Prophylaxis of ischemic complications of unstable angina and non-Q-wave myocardial infarction, when concurrently administered with aspirin.
Inpatient treatment of acute deep-vein thrombosis with or without pulmonary embolism, when administered in conjunction with warfarin sodium.
Outpatient treatment of acute deep-vein thrombosis without pulmonary embolism when administered in conjunction with warfarin sodium.
Lovenox (enoxaparin sodium injection) cannot be used interchangeably with other low-molecular-weight heparins or unfractionated heparin, as they differ in their manufacturing process, molecular weight distribution, anti-Xa and anti-IIa activities, units, and dosage.
When epidural/spinal anesthesia or spinal puncture is employed, patients anticoagulated or scheduled to be anticoagulated with low-molecular-weight heparins or heparinoids are at risk of developing an epidural or spinal hematoma, which can result in long-term or permanent paralysis.
The risk of these events is increased by the use of postoperative indwelling epidural catheters or by the concomitant use of drugs affecting hemostasis. Patients should be frequently monitored for signs and symptoms of neurological impairment.

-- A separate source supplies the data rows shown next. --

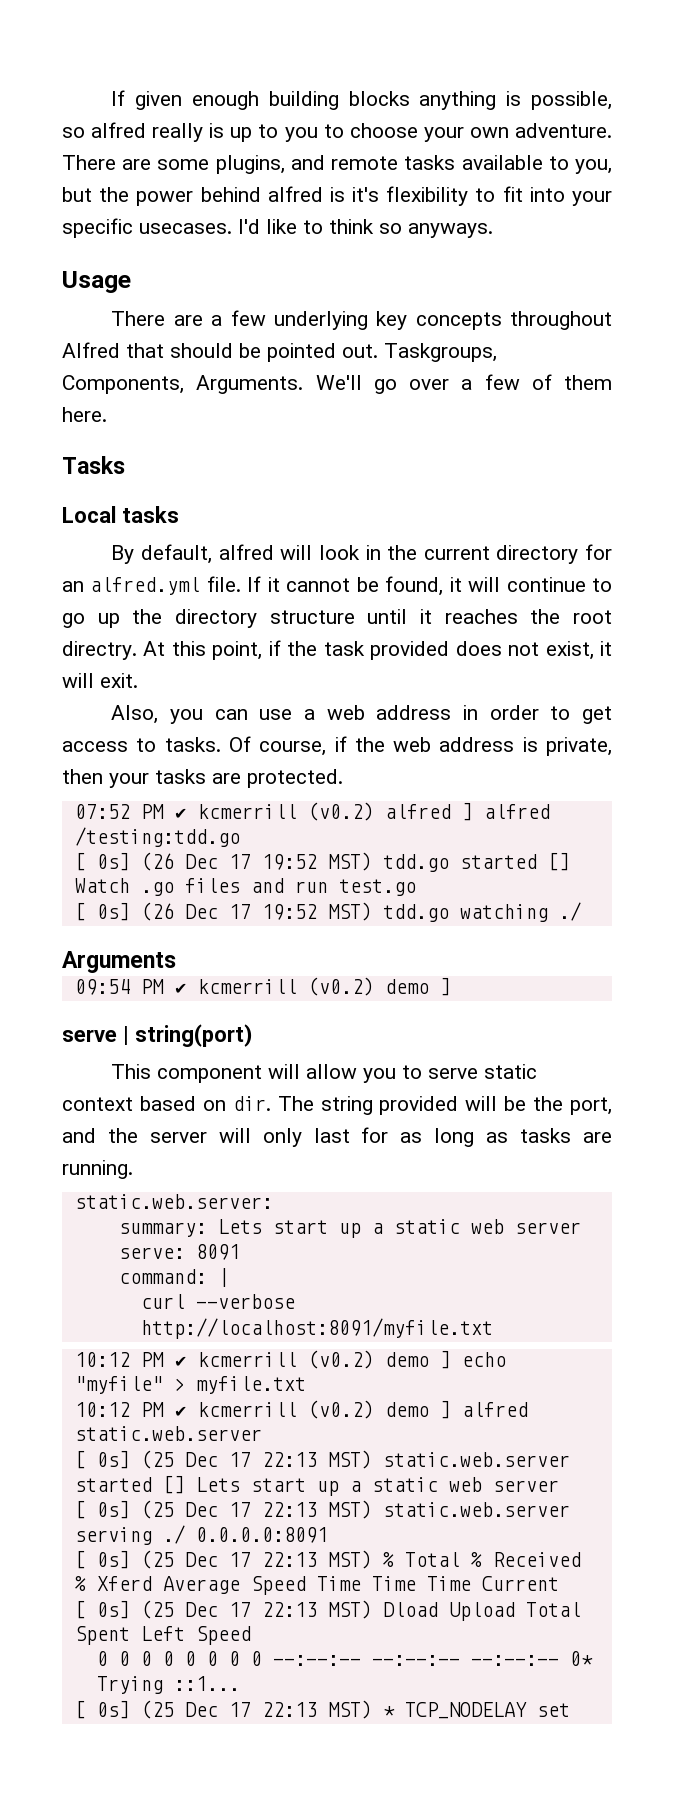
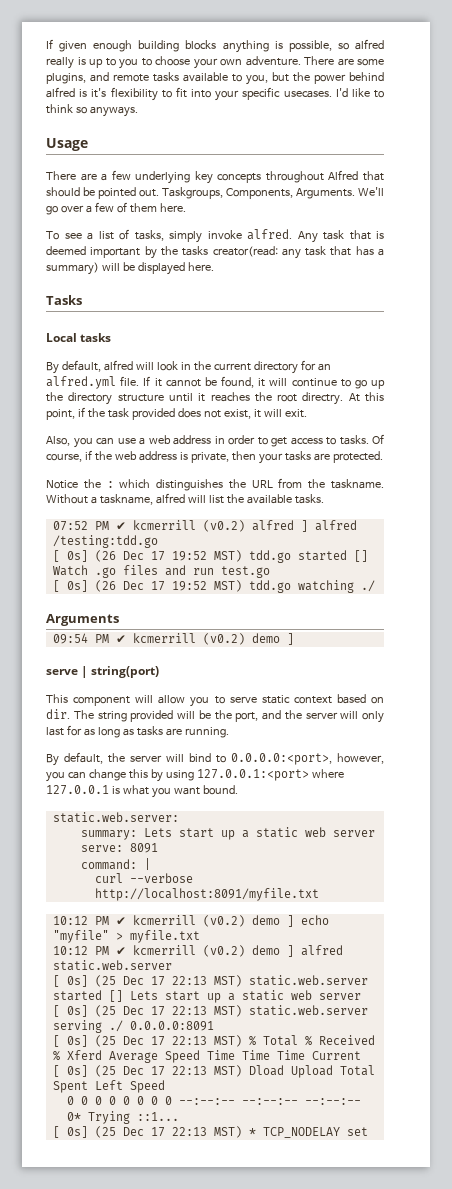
+ To see a list of tasks, simply invoke alfred. Any task that is deemed important by the tasks creator(read: any task that has a summary) will be displayed here.
+ Notice the : which distinguishes the URL from the taskname. Without a taskname, alfred will list the available tasks.
+ By default, the server will bind to 0.0.0.0:<port>, however, you can change this by using 127.0.0.1:<port> where 127.0.0.1 is what you want bound.

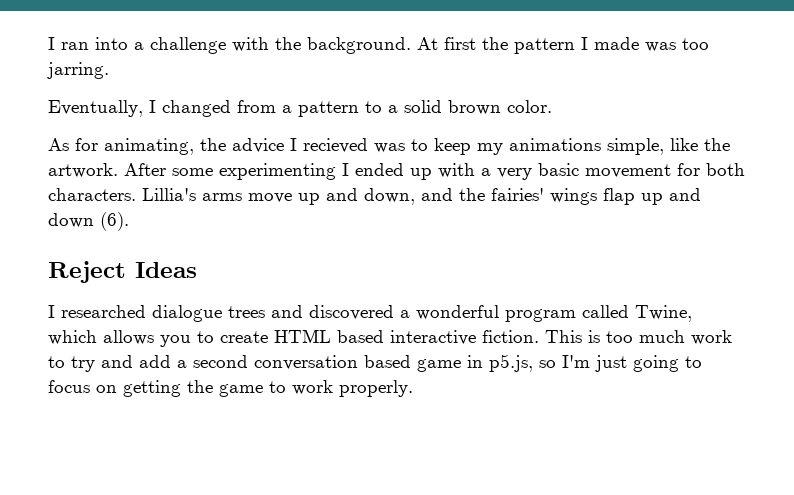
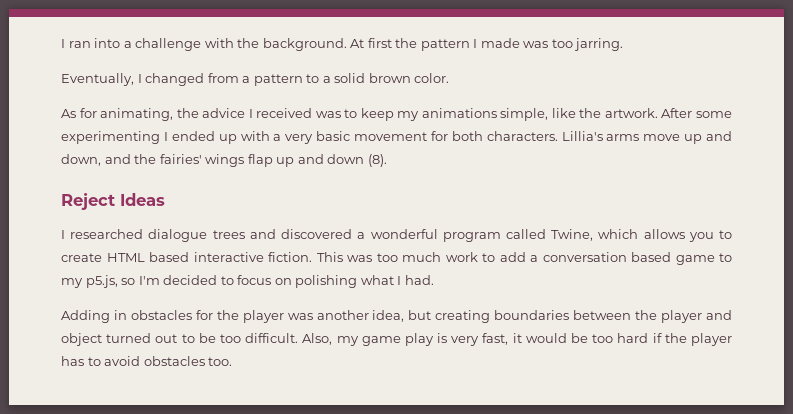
- As for animating, the advice I recieved was to keep my animations simple, like the artwork.
+ As for animating, the advice I received was to keep my animations simple, like the artwork.
- Lillia's arms move up and down, and the fairies' wings flap up and down (6).
+ Lillia's arms move up and down, and the fairies' wings flap up and down (8).
- This is too much work to try and add a second conversation based game in p5.js, so I'm just going to focus on getting the game to work properly.
+ This was too much work to add a conversation based game to my p5.js, so I'm decided to focus on polishing what I had.
+ Adding in obstacles for the player was another idea, but creating boundaries between the player and object turned out to be too difficult. Also, my game play is very fast, it would be too hard if the player has to avoid obstacles too.

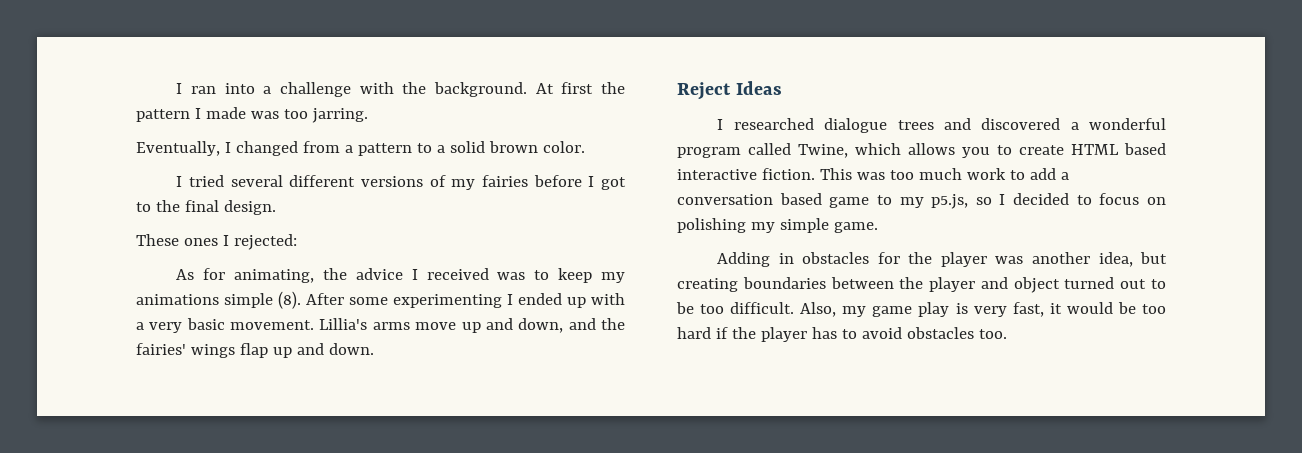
+ I tried several different versions of my fairies before I got to the final design.
+ These ones I rejected:
- As for animating, the advice I received was to keep my animations simple, like the artwork.
+ As for animating, the advice I received was to keep my animations simple (8).
- After some experimenting I ended up with a very basic movement for both characters.
+ After some experimenting I ended up with a very basic movement.
- Lillia's arms move up and down, and the fairies' wings flap up and down (8).
+ Lillia's arms move up and down, and the fairies' wings flap up and down.
- This was too much work to add a conversation based game to my p5.js, so I'm decided to focus on polishing what I had.
+ This was too much work to add a conversation based game to my p5.js, so I decided to focus on polishing my simple game.

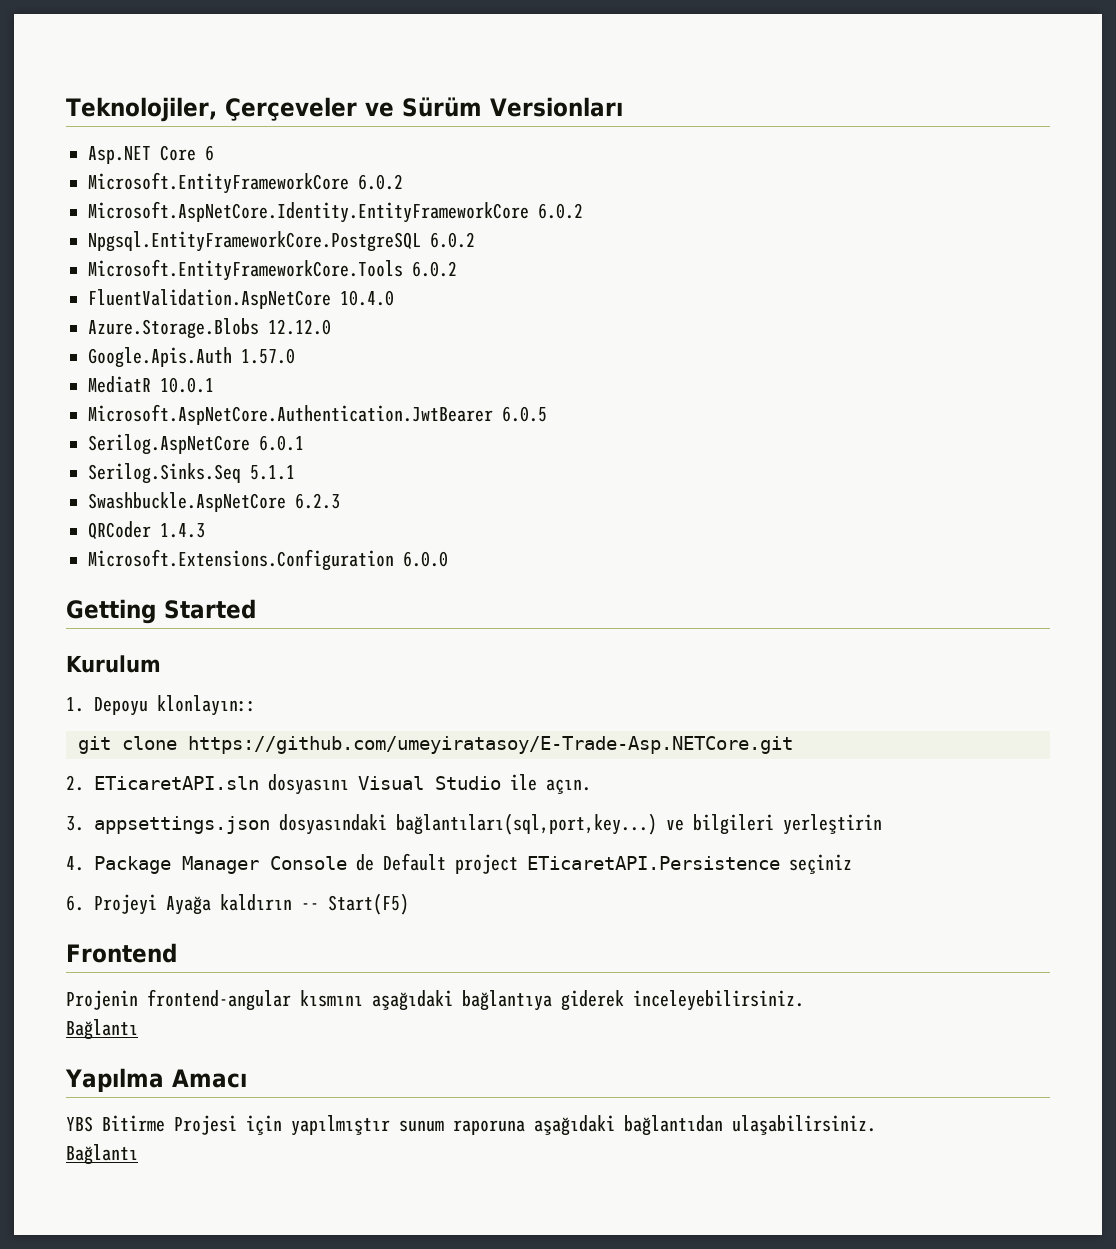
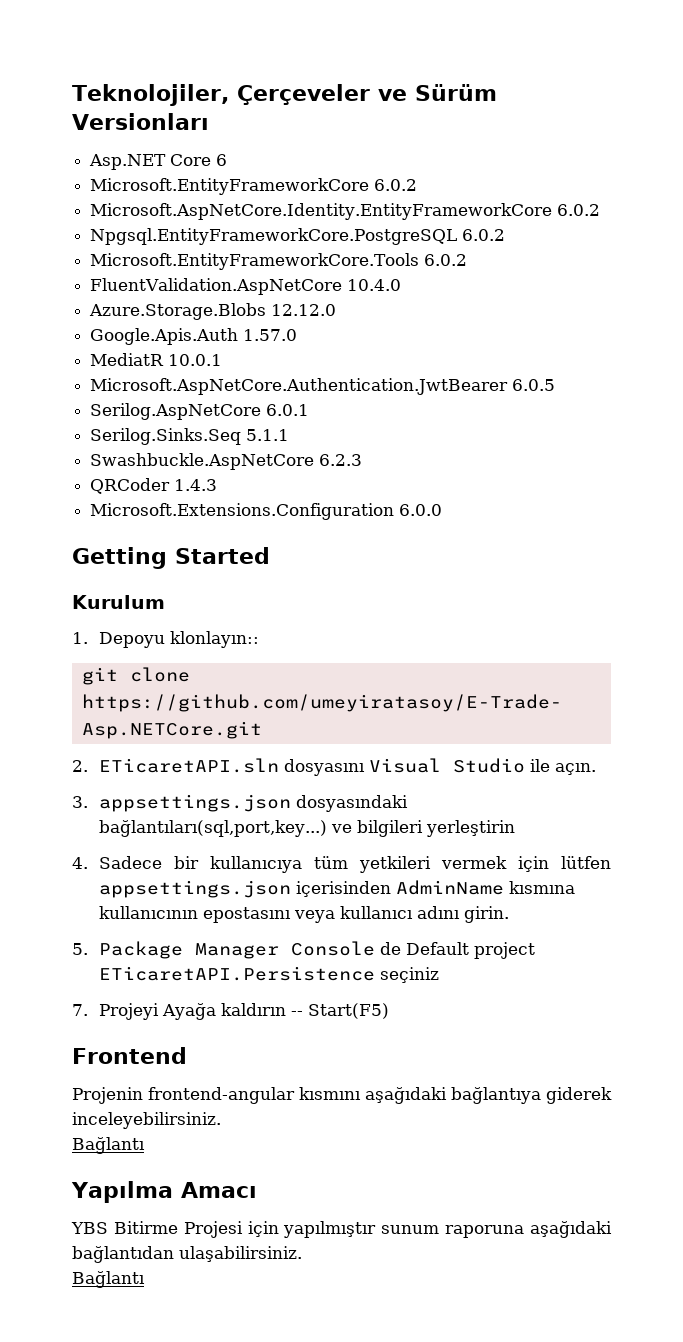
- 4. Package Manager Console de Default project ETicaretAPI.Persistence seçiniz
+ 4. Sadece bir kullanıcıya tüm yetkileri vermek için lütfen appsettings.json içerisinden AdminName kısmına kullanıcının epostasını veya kullanıcı adını girin.
+ 5. Package Manager Console de Default project ETicaretAPI.Persistence seçiniz
- 6. Projeyi Ayağa kaldırın -- Start(F5)
+ 7. Projeyi Ayağa kaldırın -- Start(F5)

As with other anticoagulants, use with extreme caution in patients with conditions that increase the risk of hemorrhage. Unless otherwise indicated, agents that may affect hemostasis should be discontinued prior to Lovenox therapy. Bleeding can occur at any site during Lovenox therapy. An unexplained fall in hematocrit or blood pressure should lead to a search for a bleeding site.
Thrombocytopenia can occur with Lovenox. In patients with a history of heparin-induced thrombocytopenia, Lovenox should be used with extreme caution. Thrombocytopenia of any degree should be monitored closely. If the platelet count falls below 100,000/mm3, Lovenox should be discontinued. Cases of heparin-induced thrombocytopenia have been observed in clinical practice.
The use of Lovenox is not recommended for thromboprophylaxis in patients with prosthetic heart valves.
Lovenox is contraindicated in patients with hypersensitivity to enoxaparin sodium, heparin, or pork products, and in patients with active major bleeding.